Meeting with the Prince

5月12日にIMEX国際代表一行は、ウブド王家6代目当主チョコルダ・グデ・プトラ・スカワティ(Tjokorda Gde Agung Sukawati)氏に謁見し、芸術の村ウブドの発展に王家の果たしてきた役割について一時間以上も貴重なお話を伺いました。王族に謁見するなんて人生で初めての経験!

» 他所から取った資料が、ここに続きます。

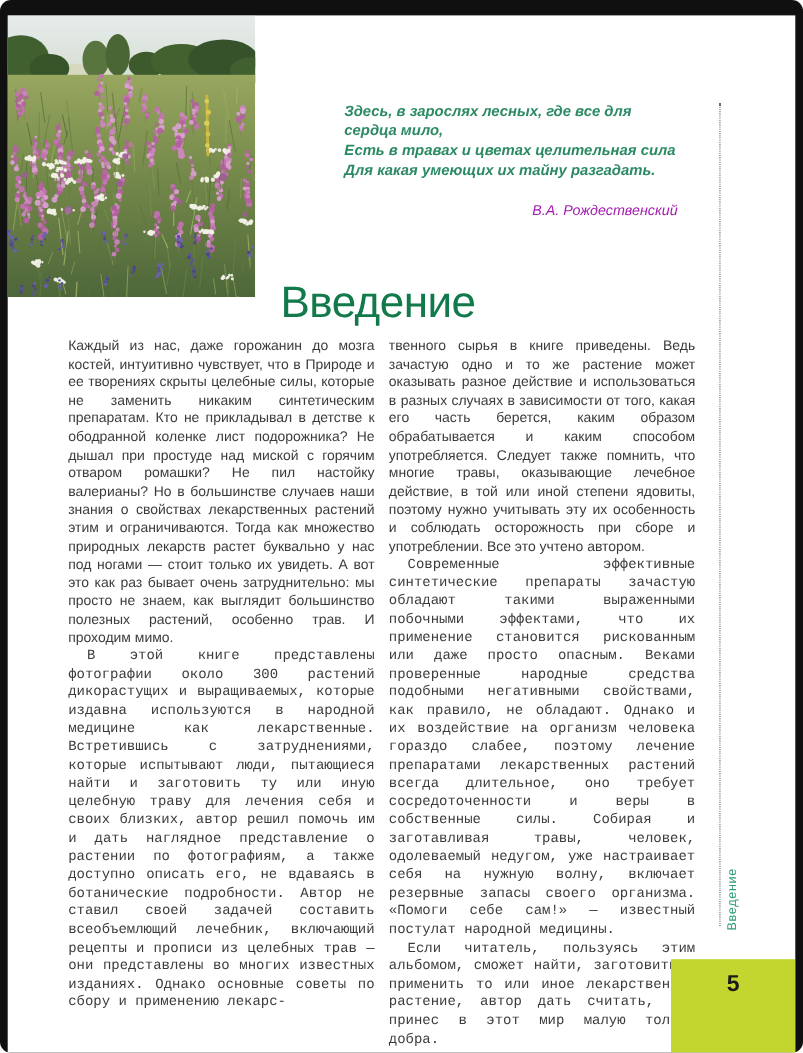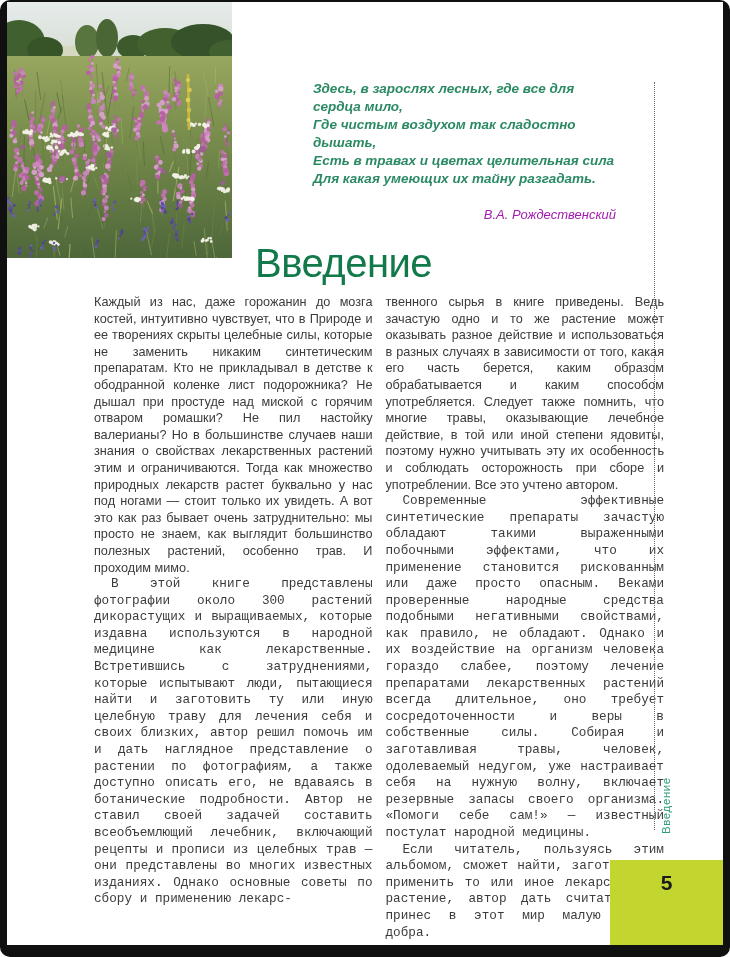--- a/index.html
+++ b/index.html
@@ -1,33 +1,33 @@
 <!DOCTYPE html>
 <html lang="ru"><head>
 <meta charset="utf-8">
 <style>
   html,body{margin:0;padding:0;background:#ffffff;}
   body{width:730px;height:957px;overflow:hidden;font-family:"Liberation Sans","DejaVu Sans",sans-serif;}
 
   .frame{position:relative;width:730px;height:957px;background:#101010;border-radius:10px;}
-  .page{position:absolute;left:7px;top:2px;width:716px;height:943px;background:#ffffff;overflow:hidden;}
+  .page{position:absolute;left:7px;top:14px;width:716px;height:943px;background:#ffffff;overflow:hidden;}
 
   
   .photo{position:absolute;left:0;top:0;width:225px;height:256px;display:block;}
 
   
   .epigraph{position:absolute;left:306px;top:78px;width:307px;}
   .epigraph-line{display:block;font-style:italic;font-weight:bold;font-size:13.5px;line-height:18px;color:#2b8a63;}
   .attribution{display:block;margin-top:19px;text-align:right;font-style:italic;font-size:13px;color:#a21caf;padding-right:4px;}
 
   
   .heading{position:absolute;left:248px;top:212px;font-size:40px;font-weight:400;letter-spacing:-0.5px;color:#12794a;white-space:nowrap;}
 
   
-  .columns{position:absolute;left:55px;top:292px;width:570px;display:flex;gap:13px;margin-left:32px;}
+  .columns{position:absolute;left:55px;top:292px;width:570px;display:flex;gap:13px;}
   .col{flex:1;}
   .col p{margin:0;font-size:12.7px;line-height:16.6px;color:#3b3b3b;text-align:justify;}
   .col p.indent{text-indent:17px;font-family:Liberation Mono, monospace;}
 
   
   .dotted-rule{position:absolute;left:647px;top:80px;height:748px;width:0;border-left:1.6px dotted #6b6b6b;}
   .vertical-label{position:absolute;left:653px;top:746px;height:86px;writing-mode:vertical-rl;transform:rotate(180deg);font-size:11.5px;letter-spacing:0.6px;color:#2f9e74;white-space:nowrap;}
 
   
   .page-tab{position:absolute;left:603px;top:858px;width:113px;height:85px;background:#c3d62f;}
@@ -1127,21 +1127,20 @@
             <circle cx="182.5" cy="88" r="2.3" fill="#d8c84e"></circle>
           <circle cx="181" cy="98" r="2.4" fill="#ddce58"></circle>
             <circle cx="182" cy="108" r="2.2" fill="#d2c248"></circle>
           <circle cx="181.5" cy="118" r="2" fill="#ddce58"></circle>
         </g>
       </g>
     </svg>
 
     <div class="epigraph">
       <span class="epigraph-line">Здесь, в зарослях лесных, где все для сердца мило,</span>
-      <span class="epigraph-line">Где чистым воздухом так сладостно дышать,</span>
       <span class="epigraph-line">Есть в травах и цветах целительная сила</span>
       <span class="epigraph-line">Для какая умеющих их тайну разгадать.</span>
       <span class="attribution">В.А. Рождественский</span>
     </div>
 
     <h1 class="heading">Введение</h1>
 
     <div class="columns">
       <div class="col">
         <p>Каждый из нас, даже горожанин до мозга костей, интуитивно чувствует, что в Природе и ее творениях скрыты целебные силы, которые не заменить никаким синтетическим препаратам. Кто не прикладывал в детстве к ободранной коленке лист подорожника? Не дышал при простуде над миской с горячим отваром ромашки? Не пил настойку валерианы? Но в большинстве случаев наши знания о свойствах лекарственных растений этим и ограничиваются. Тогда как множество природных лекарств растет буквально у нас под ногами — стоит только их увидеть. А вот это как раз бывает очень затруднительно: мы просто не знаем, как выглядит большинство полезных растений, особенно трав. И проходим мимо.</p>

1920年代、彼の父親でウブド王家最後の王様だったチョコルド・グデ・アグン・スカワティ氏が、バリに魅せられたドイツ人画家ヴァルター・シュピースをウブド村に招聘した。そして村の芸術家たちに西欧絵画の手法や観念、遠近法や絵の具の利用などを教え、それまでのヒンドゥー教テーマだけでなく、村の日常の生活を題材に描くことを勧めた。彼はガムランやバリ舞踊にも深く関わり、古い宗教劇を観光客向けの商業用パフォーマンスに作り変え、観光用のケチャを生み出す手助けをした。
当時はデンパサールにしか外国人向けのホテルがなかったため、アグン・スカワティ氏は所有していたチャンプアン・パレスを改装し、1928年にウブド初の高級ホテル「ホテル・チャンプアン&スパ」を開いた。これが現在まで続くウブドの観光開発の最初の一歩となった。ちなみに2022年のIMEXでは、僕たち国際代表団はこのホテルに泊まり、ヴァルター・シュピースが滞在していた部屋、泳いだプールなどを楽しんだ。

続いてアグン・スカワティ氏は1931年パリで開催されたパリ植民地博覧会に、ウブドの建物を分解して船で運ばせ、博覧会会場に小さなウブド村を再現し、ウブドの住民数十人を期間中の半年間、現地に住まわせ、絵画を展示し、ガムランの演奏会など開いた。これがヨーロッパにバリの芸術の村ウブドを知らしめる最初の機会となった。
1932年にはアグン・スカワティ氏、ヴァルター・シュピース、オランダ人画家ルドルフ・ボネほか、125人の芸術家や有志が中心となりウブド初の国際的な芸術サークル「ピタマハ」が結成され、バリの画家、芸術家たちを支援する活動を行った。

第二次世界大戦後の1956年、長年にわたり絵画を収集していたアグン・スカワティ氏は、バリ絵画が海外に散見してしまうことを危惧し、ルドルフ・ボネたちとともに資金を調達し、ウブド王宮近くにプリ・ルキサン美術館を開園。プリ・ルキサン美術館は今回のIMEXの会場としても用いられた。

そして現当主チョコルダ・グデ・プトラ・スカワティ氏。1955年生まれの彼は第二次世界大戦の荒廃によって衰微しかけたガムランやバリ舞踊の伝統を盛り返し、若い演奏家や踊り手を養成し、バリ芸能の中興の祖となった。1980年頃、ウブド王宮の一角にガムランやバリ舞踊専用の会場を造り、毎晩定例演奏会をスタートさせた。現在ウブドには15箇所以上のガムランやバリ舞踊専用の会場が存在し、外国人観光客を集めている。
バリの音楽や芸術だけでなく、バリ料理好きの僕が今回、プトラ・スカワティ氏から聞いて驚いたのは、現在バリ島の至る所にお店が並ぶ名物料理の豚の丸焼き「バビ・グリン」の流行のきっかけを作ったのも実は彼だったということ。1990年、彼はバビ・グリンを商う女性イブ・オカ(オカおばさん)から王宮の演奏場の一角に出店させてくれと頼まれ、土地を提供した。それが現在3店舗展開中のバビ・グリンの老舗「イブ・オカ」となった!
そして、2024年現在、新たにウブドをユネスコの創造都市ネットワークの食文化部門に登録しようと画策してるのは彼の息子のチョコルダ・グデ・アグン・イチロー・スカワティ氏。次回はなんとか息子さんとお会いしたいです!

プトラ・スカワティ氏は現在のウブドのことを「深刻な渋滞付きの国際的な小村」と呼んでいました。父親のアグン・スカワティ氏は晩年「私はウブドにとって沢山の良いことをしたけれど、沢山破壊もした」と言っていたそうです。そしてプトラ・スカワティ氏自身もオーバーツーリズムの現状を鑑みて、「時に全てから逃げて隠れてしまいたくなる」と言ってました。

僕は1990年からバリ島に通ってきたけれど、これまでの僕の旅は全てウブド王家の掌の上だったんだなあと改めて思い至りました。忘れがたい経験となりました!